If you experience frequent and/or painful urination, or you notice blood in your urine, telling your primary care provider is the first step to diagnosing a problem and finding the right care.
More often than not, these symptoms are caused by non-life-threatening conditions like urinary tract infection, overactive bladder or, in men, an enlarged prostate. But they also could be symptoms of bladder cancer, the sixth most common form of cancer in the United States.
While it’s worth addressing any condition that’s causing you pain or discomfort, in the case of bladder cancer, early diagnosis is key. As with many cancers, bladder cancer is most treatable when it’s caught in the early stages and more challenging to treat when diagnosed later.
“Because there is no routine screening for bladder cancer, as there is for breast or colon cancer, the number one tool we have for diagnosing bladder cancer early is when a primary care doctor orders a urine test that finds blood in the urine,” says Edward Cherullo, MD, a urologist at Rush University Medical Center. “Always tell your doctor if you see blood in your urine.”
Your doctor may then refer you to a urologist for further testing and treatment.
Who is at risk for bladder cancer?
Bladder cancer is more than three times as common in men as in women, and it occurs later in life: 90% of patients diagnosed with bladder cancer are over the age of 55.
Though people who have a sibling, parent or child with bladder cancer are more likely to have it, it is rarely hereditary.
Smokers are three times more likely to get bladder cancer than nonsmokers.
The good news is that the most common risk factor is one that can be controlled: smoking.
“Everyone knows smoking causes lung cancer, but they don’t always know about bladder cancer,” says Srinivas Vourganti, MD, a Rush University Medical Center urologist who specializes in treating bladder and other urinary tract cancers.

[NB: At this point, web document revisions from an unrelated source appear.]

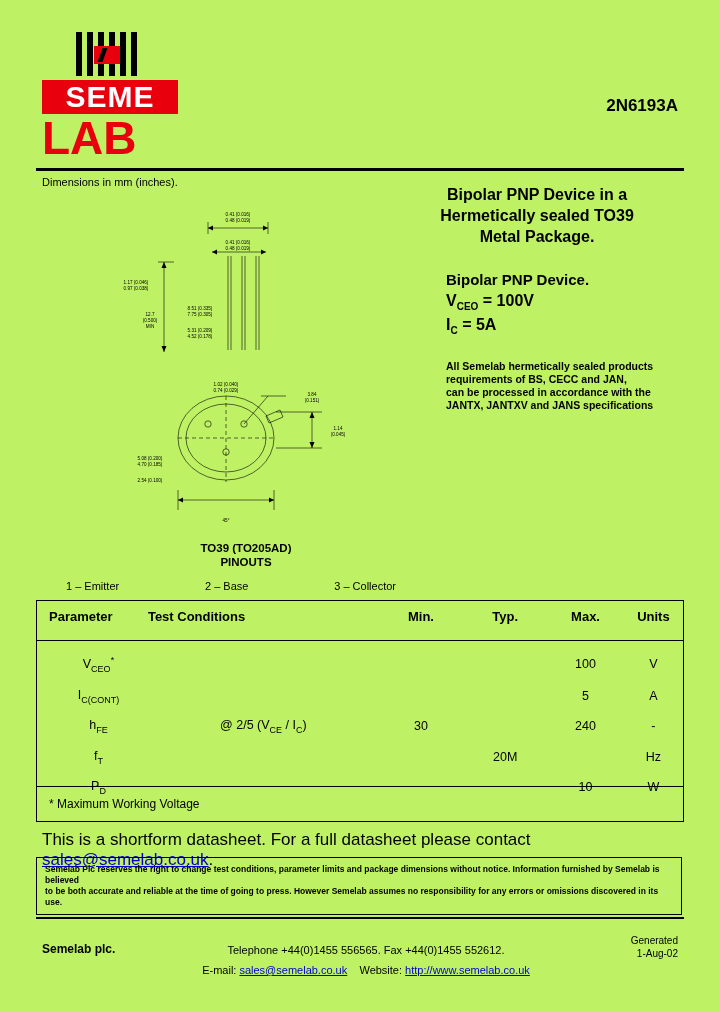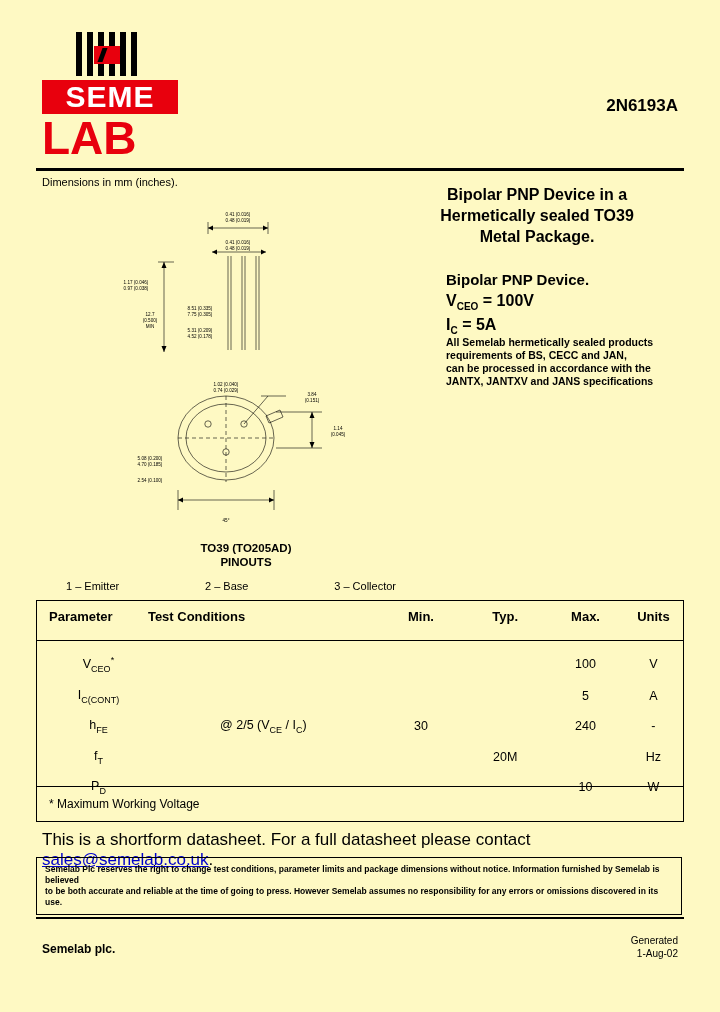"SEME" .page { background: #fef9c3 -> #bef264 }
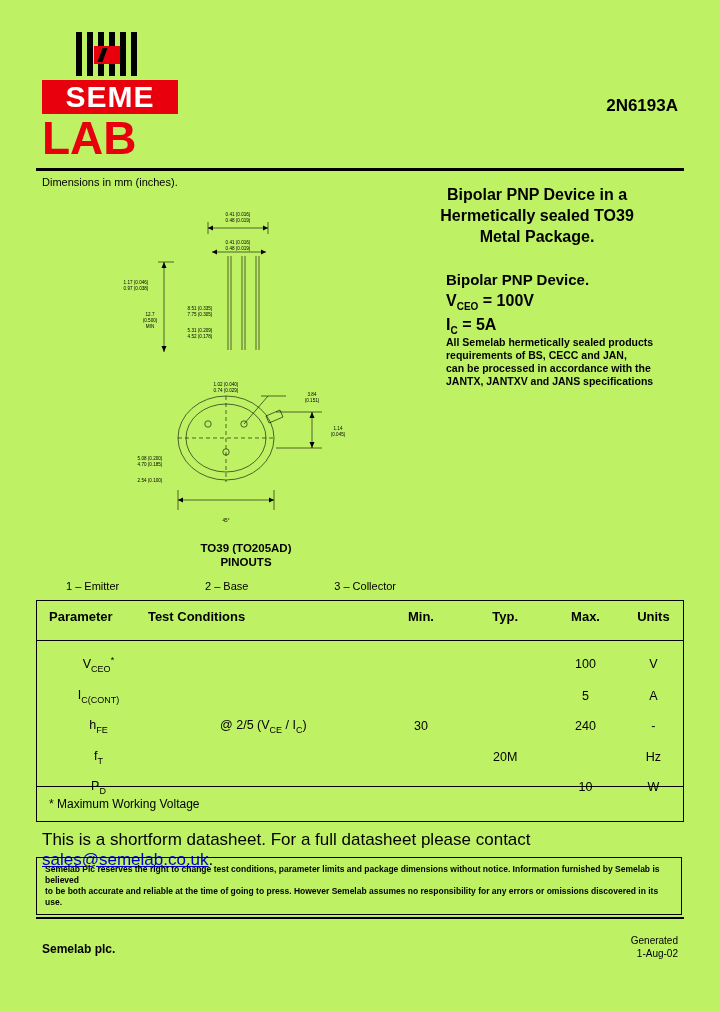"All Semelab hermetically sealed products" .note-block { margin-top: none -> 24px }
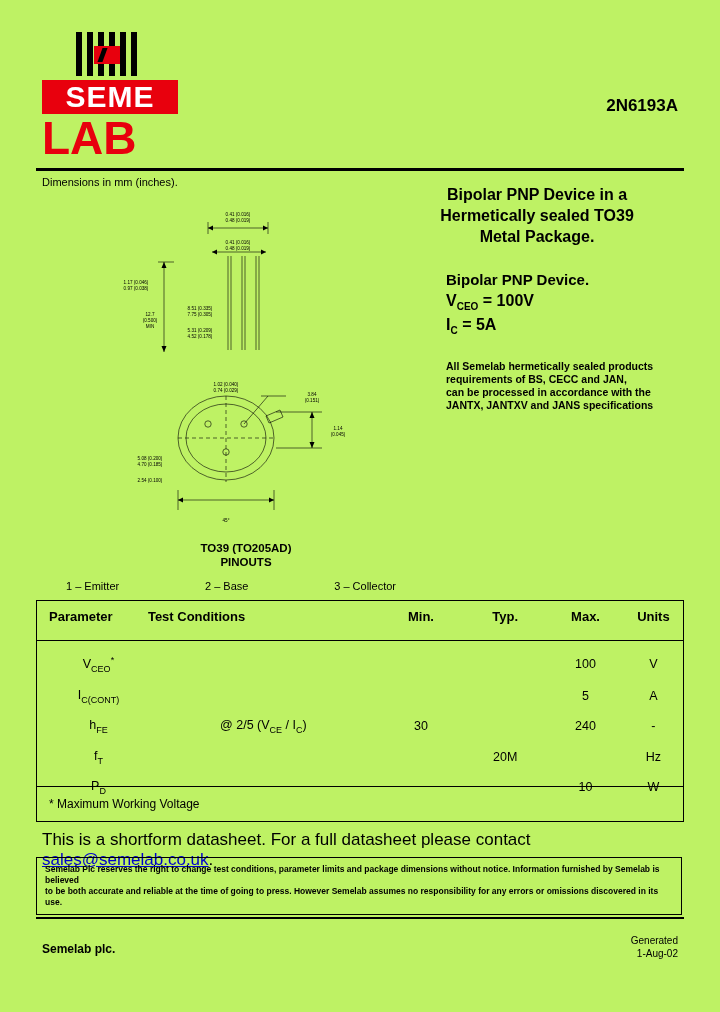"Telephone +44(0)1455 556565. Fax" div.footer-center { html: none -> <div> <div>Telephone +44(0)1455 556565. Fax +44(0)1455 552612.</div> <div> <span>E-mail: </span><a>sales@semelab.co.uk</a>&nbsp;&nbsp;&nbsp;&nbsp;<span>Website: </span><a>http://www.semelab.co.uk</a> </div> </div> }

In fact, smokers are three times more likely to get bladder cancer than nonsmokers.
“The same harmful chemicals you inhale when you smoke accumulate in your urine, and as the bladder holds urine, it is exposed to these toxins at a higher rate than other parts of the body,” Vourganti says.
For similar reasons, exposure to second-hand smoke and toxic solvents and dyes also are significant risk factors. So are recurring urinary tract infections and other sources of chronic bladder irritation.
Yet, smoking is cited as the cause in more than half of all cases, so quitting smoking (or never starting) greatly reduces your chance of developing bladder cancer.
Need help to quit smoking?
On Nov. 19, the American Cancer Society hosts the Great American Smokeout, providing support to smokers to quit on a day when they know they are not alone in their effort. The annual event is scheduled the third Thursday of November — a month dedicated to raising awareness about both lung cancer and bladder health.
“Quitting smoking will greatly improve your health in countless ways, and significantly reduce your risk of bladder, lung and other cancers,” Vourganti says.